> Activity:
Transcribe all the records exactly and omit any images they hold.

> Data for analysis:
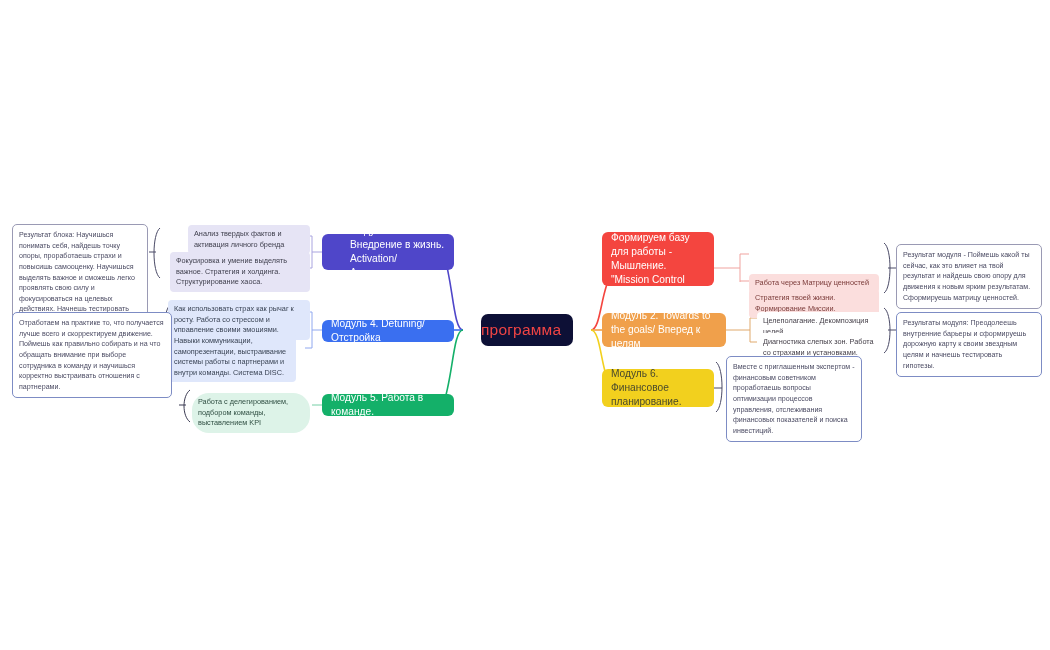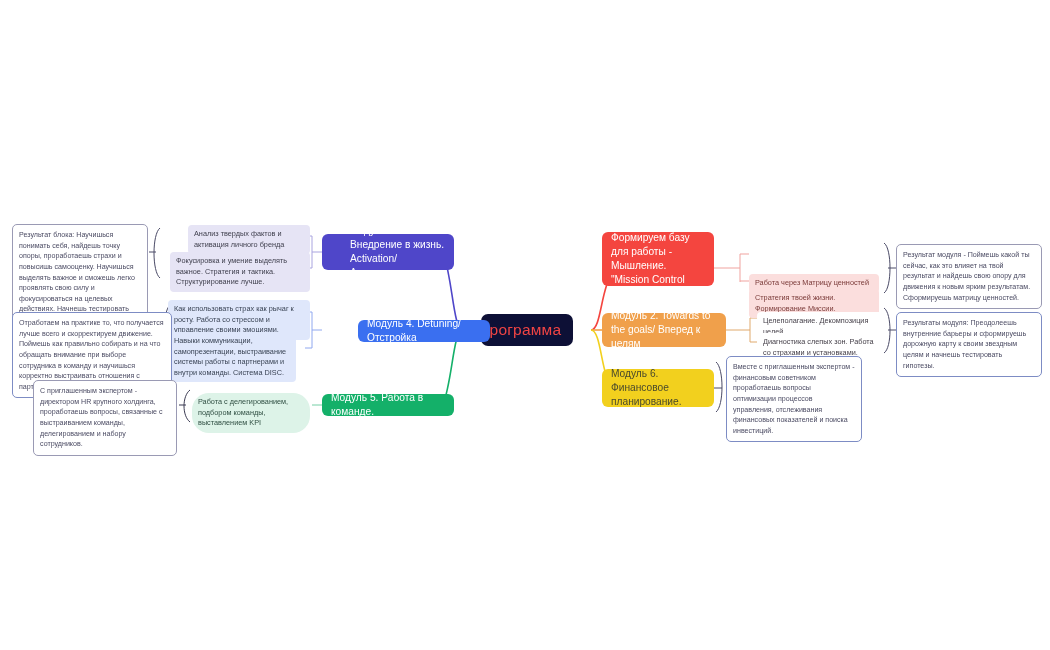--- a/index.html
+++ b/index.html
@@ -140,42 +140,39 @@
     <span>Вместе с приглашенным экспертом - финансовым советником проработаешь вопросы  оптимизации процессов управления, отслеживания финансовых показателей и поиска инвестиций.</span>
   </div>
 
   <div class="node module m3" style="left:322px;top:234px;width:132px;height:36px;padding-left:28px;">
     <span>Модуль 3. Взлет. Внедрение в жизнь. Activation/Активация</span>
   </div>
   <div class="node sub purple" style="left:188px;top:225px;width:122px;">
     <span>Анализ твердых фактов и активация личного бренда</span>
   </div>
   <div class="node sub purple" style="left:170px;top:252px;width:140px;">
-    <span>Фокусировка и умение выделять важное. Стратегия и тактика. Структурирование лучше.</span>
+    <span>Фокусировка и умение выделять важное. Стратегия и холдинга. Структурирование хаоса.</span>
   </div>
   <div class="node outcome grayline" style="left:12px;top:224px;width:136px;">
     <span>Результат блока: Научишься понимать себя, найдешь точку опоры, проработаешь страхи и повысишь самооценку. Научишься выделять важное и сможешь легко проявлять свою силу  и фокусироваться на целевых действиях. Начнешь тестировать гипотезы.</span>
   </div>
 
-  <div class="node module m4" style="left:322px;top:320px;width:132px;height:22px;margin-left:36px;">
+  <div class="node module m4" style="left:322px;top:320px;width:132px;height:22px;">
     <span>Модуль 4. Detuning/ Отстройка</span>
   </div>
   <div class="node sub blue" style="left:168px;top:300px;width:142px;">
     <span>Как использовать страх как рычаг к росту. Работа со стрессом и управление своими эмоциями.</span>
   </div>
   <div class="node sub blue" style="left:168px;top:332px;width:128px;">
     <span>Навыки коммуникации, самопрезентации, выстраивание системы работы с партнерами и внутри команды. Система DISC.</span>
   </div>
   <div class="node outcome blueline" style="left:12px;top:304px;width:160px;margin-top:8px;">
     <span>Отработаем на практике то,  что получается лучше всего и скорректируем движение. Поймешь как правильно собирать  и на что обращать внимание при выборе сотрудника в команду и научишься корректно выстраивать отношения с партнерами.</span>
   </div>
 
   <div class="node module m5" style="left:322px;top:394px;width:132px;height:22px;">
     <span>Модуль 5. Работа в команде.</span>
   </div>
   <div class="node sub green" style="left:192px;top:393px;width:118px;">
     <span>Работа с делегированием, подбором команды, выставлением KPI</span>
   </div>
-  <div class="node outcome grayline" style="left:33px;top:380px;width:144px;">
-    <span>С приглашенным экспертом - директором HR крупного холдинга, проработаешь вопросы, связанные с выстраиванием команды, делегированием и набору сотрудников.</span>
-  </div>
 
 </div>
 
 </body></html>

> Result of this task:
--- a/index.html
+++ b/index.html
@@ -140,42 +140,39 @@
     <span>Вместе с приглашенным экспертом - финансовым советником проработаешь вопросы  оптимизации процессов управления, отслеживания финансовых показателей и поиска инвестиций.</span>
   </div>
 
   <div class="node module m3" style="left:322px;top:234px;width:132px;height:36px;padding-left:28px;">
     <span>Модуль 3. Взлет. Внедрение в жизнь. Activation/Активация</span>
   </div>
   <div class="node sub purple" style="left:188px;top:225px;width:122px;">
     <span>Анализ твердых фактов и активация личного бренда</span>
   </div>
   <div class="node sub purple" style="left:170px;top:252px;width:140px;">
-    <span>Фокусировка и умение выделять важное. Стратегия и тактика. Структурирование лучше.</span>
+    <span>Фокусировка и умение выделять важное. Стратегия и холдинга. Структурирование хаоса.</span>
   </div>
   <div class="node outcome grayline" style="left:12px;top:224px;width:136px;">
     <span>Результат блока: Научишься понимать себя, найдешь точку опоры, проработаешь страхи и повысишь самооценку. Научишься выделять важное и сможешь легко проявлять свою силу  и фокусироваться на целевых действиях. Начнешь тестировать гипотезы.</span>
   </div>
 
-  <div class="node module m4" style="left:322px;top:320px;width:132px;height:22px;margin-left:36px;">
+  <div class="node module m4" style="left:322px;top:320px;width:132px;height:22px;">
     <span>Модуль 4. Detuning/ Отстройка</span>
   </div>
   <div class="node sub blue" style="left:168px;top:300px;width:142px;">
     <span>Как использовать страх как рычаг к росту. Работа со стрессом и управление своими эмоциями.</span>
   </div>
   <div class="node sub blue" style="left:168px;top:332px;width:128px;">
     <span>Навыки коммуникации, самопрезентации, выстраивание системы работы с партнерами и внутри команды. Система DISC.</span>
   </div>
   <div class="node outcome blueline" style="left:12px;top:304px;width:160px;margin-top:8px;">
     <span>Отработаем на практике то,  что получается лучше всего и скорректируем движение. Поймешь как правильно собирать  и на что обращать внимание при выборе сотрудника в команду и научишься корректно выстраивать отношения с партнерами.</span>
   </div>
 
   <div class="node module m5" style="left:322px;top:394px;width:132px;height:22px;">
     <span>Модуль 5. Работа в команде.</span>
   </div>
   <div class="node sub green" style="left:192px;top:393px;width:118px;">
     <span>Работа с делегированием, подбором команды, выставлением KPI</span>
   </div>
-  <div class="node outcome grayline" style="left:33px;top:380px;width:144px;">
-    <span>С приглашенным экспертом - директором HR крупного холдинга, проработаешь вопросы, связанные с выстраиванием команды, делегированием и набору сотрудников.</span>
-  </div>
 
 </div>
 
 </body></html>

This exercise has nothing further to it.